● Task statement: Of the entries below, restate word for word only the section that runs from the line with "shipping: 56.00 -> 62.00" to the line with "total quantity: 370 -> 461", counting both ends.

● Change listing data:
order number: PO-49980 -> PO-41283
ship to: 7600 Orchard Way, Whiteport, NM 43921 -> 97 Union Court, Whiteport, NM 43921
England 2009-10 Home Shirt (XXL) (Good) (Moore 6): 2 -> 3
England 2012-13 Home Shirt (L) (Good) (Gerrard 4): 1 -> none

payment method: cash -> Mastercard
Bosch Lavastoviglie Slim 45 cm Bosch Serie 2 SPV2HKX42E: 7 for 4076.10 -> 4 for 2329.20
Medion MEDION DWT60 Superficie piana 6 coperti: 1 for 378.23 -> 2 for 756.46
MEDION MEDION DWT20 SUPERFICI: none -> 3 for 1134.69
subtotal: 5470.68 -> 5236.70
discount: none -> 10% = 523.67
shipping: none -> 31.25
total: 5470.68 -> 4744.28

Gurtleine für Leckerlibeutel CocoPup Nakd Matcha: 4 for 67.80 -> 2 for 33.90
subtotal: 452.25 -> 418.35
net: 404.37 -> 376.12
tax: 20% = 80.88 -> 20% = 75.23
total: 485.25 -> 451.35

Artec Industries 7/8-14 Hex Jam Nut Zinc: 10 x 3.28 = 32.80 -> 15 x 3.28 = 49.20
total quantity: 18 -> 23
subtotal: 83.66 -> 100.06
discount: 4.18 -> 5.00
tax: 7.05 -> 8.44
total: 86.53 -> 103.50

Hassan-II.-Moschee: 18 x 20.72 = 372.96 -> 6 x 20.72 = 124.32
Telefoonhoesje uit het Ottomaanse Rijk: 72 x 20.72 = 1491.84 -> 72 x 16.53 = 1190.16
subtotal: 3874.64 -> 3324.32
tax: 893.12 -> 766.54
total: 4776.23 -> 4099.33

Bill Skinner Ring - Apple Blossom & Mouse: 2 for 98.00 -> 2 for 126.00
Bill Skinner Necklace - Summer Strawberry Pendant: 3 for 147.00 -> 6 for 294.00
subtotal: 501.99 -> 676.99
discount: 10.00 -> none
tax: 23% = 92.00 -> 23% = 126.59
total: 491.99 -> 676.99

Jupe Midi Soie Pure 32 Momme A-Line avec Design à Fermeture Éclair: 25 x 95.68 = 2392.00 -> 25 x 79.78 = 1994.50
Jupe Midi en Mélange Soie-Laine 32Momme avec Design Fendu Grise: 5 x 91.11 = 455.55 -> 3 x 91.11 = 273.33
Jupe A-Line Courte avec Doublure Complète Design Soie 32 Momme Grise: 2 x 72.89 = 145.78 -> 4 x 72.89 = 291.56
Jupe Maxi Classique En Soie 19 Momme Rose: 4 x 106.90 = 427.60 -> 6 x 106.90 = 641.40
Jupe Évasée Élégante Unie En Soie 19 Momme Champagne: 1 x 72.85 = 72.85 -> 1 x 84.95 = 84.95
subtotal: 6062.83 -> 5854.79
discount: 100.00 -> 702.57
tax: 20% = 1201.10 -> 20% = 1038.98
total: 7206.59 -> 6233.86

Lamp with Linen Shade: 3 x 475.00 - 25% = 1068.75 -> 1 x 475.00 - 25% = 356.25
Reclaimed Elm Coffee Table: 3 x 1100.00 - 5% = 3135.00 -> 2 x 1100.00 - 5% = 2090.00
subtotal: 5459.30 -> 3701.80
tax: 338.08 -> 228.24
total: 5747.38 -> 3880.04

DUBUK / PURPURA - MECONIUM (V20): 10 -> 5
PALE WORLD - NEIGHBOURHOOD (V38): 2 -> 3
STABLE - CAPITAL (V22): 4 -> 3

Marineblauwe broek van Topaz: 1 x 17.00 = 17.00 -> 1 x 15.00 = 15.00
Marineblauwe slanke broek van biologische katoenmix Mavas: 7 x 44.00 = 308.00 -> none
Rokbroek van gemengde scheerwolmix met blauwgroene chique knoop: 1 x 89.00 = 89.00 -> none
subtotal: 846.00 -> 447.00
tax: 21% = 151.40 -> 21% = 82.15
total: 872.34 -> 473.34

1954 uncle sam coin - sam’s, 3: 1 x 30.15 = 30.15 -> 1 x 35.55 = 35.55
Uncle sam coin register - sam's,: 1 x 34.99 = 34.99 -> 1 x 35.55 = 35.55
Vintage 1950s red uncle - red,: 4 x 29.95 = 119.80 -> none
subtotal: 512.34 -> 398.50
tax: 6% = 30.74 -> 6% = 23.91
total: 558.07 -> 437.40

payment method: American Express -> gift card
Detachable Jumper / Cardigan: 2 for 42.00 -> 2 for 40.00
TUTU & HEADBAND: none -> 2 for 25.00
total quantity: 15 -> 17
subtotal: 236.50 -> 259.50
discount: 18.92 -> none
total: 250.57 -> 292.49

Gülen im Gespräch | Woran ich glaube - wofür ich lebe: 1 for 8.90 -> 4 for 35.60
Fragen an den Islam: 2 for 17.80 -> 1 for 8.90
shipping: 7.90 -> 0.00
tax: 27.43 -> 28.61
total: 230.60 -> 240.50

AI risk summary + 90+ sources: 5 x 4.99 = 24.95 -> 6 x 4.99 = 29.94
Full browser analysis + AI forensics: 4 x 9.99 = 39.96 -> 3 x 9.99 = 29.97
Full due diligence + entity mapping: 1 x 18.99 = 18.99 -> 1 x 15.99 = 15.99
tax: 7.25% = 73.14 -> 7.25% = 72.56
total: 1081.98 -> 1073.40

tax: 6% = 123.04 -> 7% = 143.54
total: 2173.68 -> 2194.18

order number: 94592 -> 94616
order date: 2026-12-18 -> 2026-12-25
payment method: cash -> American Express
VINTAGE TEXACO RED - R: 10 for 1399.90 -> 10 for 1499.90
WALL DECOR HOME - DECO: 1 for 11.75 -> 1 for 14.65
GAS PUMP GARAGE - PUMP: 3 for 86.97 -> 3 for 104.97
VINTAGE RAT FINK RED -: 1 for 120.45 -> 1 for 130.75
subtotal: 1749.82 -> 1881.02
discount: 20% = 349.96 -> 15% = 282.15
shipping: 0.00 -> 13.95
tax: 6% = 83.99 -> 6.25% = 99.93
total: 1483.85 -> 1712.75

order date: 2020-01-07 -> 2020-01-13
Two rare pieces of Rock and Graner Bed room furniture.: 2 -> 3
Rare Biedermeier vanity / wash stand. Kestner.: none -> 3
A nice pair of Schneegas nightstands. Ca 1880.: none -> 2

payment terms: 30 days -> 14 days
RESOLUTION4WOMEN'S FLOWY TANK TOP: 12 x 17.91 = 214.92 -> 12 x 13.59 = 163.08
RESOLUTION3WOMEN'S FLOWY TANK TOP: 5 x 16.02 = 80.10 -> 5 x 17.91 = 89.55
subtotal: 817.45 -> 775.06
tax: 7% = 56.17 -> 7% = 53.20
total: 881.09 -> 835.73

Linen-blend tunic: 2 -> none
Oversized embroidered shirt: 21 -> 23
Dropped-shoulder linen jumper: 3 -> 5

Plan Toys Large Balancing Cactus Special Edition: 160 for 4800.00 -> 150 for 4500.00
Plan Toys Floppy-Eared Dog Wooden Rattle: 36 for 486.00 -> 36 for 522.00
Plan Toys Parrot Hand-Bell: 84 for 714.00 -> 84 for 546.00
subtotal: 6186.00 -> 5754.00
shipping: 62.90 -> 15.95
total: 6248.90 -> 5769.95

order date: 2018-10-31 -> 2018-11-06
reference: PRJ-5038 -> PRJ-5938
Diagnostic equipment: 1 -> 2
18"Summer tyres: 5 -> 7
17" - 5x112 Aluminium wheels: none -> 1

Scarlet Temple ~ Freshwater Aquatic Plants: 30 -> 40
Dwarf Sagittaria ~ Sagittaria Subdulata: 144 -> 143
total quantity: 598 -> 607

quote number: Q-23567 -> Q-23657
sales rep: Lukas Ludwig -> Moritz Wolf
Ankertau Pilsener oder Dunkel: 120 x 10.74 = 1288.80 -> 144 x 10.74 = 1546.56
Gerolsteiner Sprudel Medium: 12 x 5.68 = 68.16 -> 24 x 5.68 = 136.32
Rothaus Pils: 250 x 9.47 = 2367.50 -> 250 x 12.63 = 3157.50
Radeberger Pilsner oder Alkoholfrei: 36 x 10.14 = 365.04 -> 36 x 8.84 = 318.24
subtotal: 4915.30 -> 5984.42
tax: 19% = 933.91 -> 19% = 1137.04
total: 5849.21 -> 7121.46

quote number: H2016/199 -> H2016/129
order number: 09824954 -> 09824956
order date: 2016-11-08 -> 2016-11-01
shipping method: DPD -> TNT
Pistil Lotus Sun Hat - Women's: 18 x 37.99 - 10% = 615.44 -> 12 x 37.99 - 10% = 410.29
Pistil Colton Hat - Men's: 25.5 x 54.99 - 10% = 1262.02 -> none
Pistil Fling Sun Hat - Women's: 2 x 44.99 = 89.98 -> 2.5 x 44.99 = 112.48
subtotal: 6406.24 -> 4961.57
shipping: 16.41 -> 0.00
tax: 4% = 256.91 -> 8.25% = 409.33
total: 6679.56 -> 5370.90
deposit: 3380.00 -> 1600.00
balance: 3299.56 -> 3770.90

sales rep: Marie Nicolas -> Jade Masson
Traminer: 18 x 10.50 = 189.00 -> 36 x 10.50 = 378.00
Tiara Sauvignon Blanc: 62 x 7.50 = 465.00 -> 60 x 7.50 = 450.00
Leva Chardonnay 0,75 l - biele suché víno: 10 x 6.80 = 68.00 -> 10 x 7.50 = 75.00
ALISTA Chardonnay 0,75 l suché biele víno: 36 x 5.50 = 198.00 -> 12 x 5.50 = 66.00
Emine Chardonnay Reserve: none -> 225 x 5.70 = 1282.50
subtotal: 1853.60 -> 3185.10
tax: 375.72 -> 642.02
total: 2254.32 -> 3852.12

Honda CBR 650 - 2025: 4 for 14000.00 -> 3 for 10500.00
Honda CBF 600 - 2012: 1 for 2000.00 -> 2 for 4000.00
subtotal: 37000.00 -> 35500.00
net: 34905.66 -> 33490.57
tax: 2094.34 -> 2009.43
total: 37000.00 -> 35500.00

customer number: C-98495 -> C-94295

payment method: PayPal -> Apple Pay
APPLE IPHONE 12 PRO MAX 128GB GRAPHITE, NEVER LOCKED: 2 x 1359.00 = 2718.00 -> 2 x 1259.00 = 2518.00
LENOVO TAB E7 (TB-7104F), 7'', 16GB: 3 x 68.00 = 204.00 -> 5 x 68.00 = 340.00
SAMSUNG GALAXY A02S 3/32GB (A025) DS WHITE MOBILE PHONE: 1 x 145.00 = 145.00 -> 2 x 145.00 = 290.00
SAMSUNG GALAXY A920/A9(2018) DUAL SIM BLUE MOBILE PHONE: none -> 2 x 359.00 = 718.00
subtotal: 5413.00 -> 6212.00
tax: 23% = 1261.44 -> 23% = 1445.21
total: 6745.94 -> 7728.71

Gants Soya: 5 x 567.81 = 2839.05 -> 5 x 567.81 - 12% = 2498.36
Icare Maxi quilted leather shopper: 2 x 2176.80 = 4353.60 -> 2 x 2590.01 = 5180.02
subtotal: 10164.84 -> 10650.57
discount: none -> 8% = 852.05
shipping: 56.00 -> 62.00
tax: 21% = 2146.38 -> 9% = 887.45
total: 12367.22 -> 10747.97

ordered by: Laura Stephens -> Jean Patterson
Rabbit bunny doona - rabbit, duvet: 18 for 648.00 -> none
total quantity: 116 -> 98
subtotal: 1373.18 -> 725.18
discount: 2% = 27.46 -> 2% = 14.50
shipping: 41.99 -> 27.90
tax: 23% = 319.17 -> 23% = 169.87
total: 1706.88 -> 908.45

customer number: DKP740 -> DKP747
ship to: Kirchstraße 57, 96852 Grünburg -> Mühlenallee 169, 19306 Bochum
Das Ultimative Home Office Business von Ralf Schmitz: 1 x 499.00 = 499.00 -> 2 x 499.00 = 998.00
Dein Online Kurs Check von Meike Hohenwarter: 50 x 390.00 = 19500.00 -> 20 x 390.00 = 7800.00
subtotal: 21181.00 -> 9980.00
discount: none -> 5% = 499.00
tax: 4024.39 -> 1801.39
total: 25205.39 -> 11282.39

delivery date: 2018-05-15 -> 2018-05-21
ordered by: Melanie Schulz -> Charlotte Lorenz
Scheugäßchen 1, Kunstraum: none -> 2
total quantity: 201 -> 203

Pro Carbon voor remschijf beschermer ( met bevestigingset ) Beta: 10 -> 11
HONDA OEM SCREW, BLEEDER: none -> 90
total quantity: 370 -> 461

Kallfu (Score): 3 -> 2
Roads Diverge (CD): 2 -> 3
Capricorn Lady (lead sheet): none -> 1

● Exercise output:
shipping: 56.00 -> 62.00
tax: 21% = 2146.38 -> 9% = 887.45
total: 12367.22 -> 10747.97

ordered by: Laura Stephens -> Jean Patterson
Rabbit bunny doona - rabbit, duvet: 18 for 648.00 -> none
total quantity: 116 -> 98
subtotal: 1373.18 -> 725.18
discount: 2% = 27.46 -> 2% = 14.50
shipping: 41.99 -> 27.90
tax: 23% = 319.17 -> 23% = 169.87
total: 1706.88 -> 908.45

customer number: DKP740 -> DKP747
ship to: Kirchstraße 57, 96852 Grünburg -> Mühlenallee 169, 19306 Bochum
Das Ultimative Home Office Business von Ralf Schmitz: 1 x 499.00 = 499.00 -> 2 x 499.00 = 998.00
Dein Online Kurs Check von Meike Hohenwarter: 50 x 390.00 = 19500.00 -> 20 x 390.00 = 7800.00
subtotal: 21181.00 -> 9980.00
discount: none -> 5% = 499.00
tax: 4024.39 -> 1801.39
total: 25205.39 -> 11282.39

delivery date: 2018-05-15 -> 2018-05-21
ordered by: Melanie Schulz -> Charlotte Lorenz
Scheugäßchen 1, Kunstraum: none -> 2
total quantity: 201 -> 203

Pro Carbon voor remschijf beschermer ( met bevestigingset ) Beta: 10 -> 11
HONDA OEM SCREW, BLEEDER: none -> 90
total quantity: 370 -> 461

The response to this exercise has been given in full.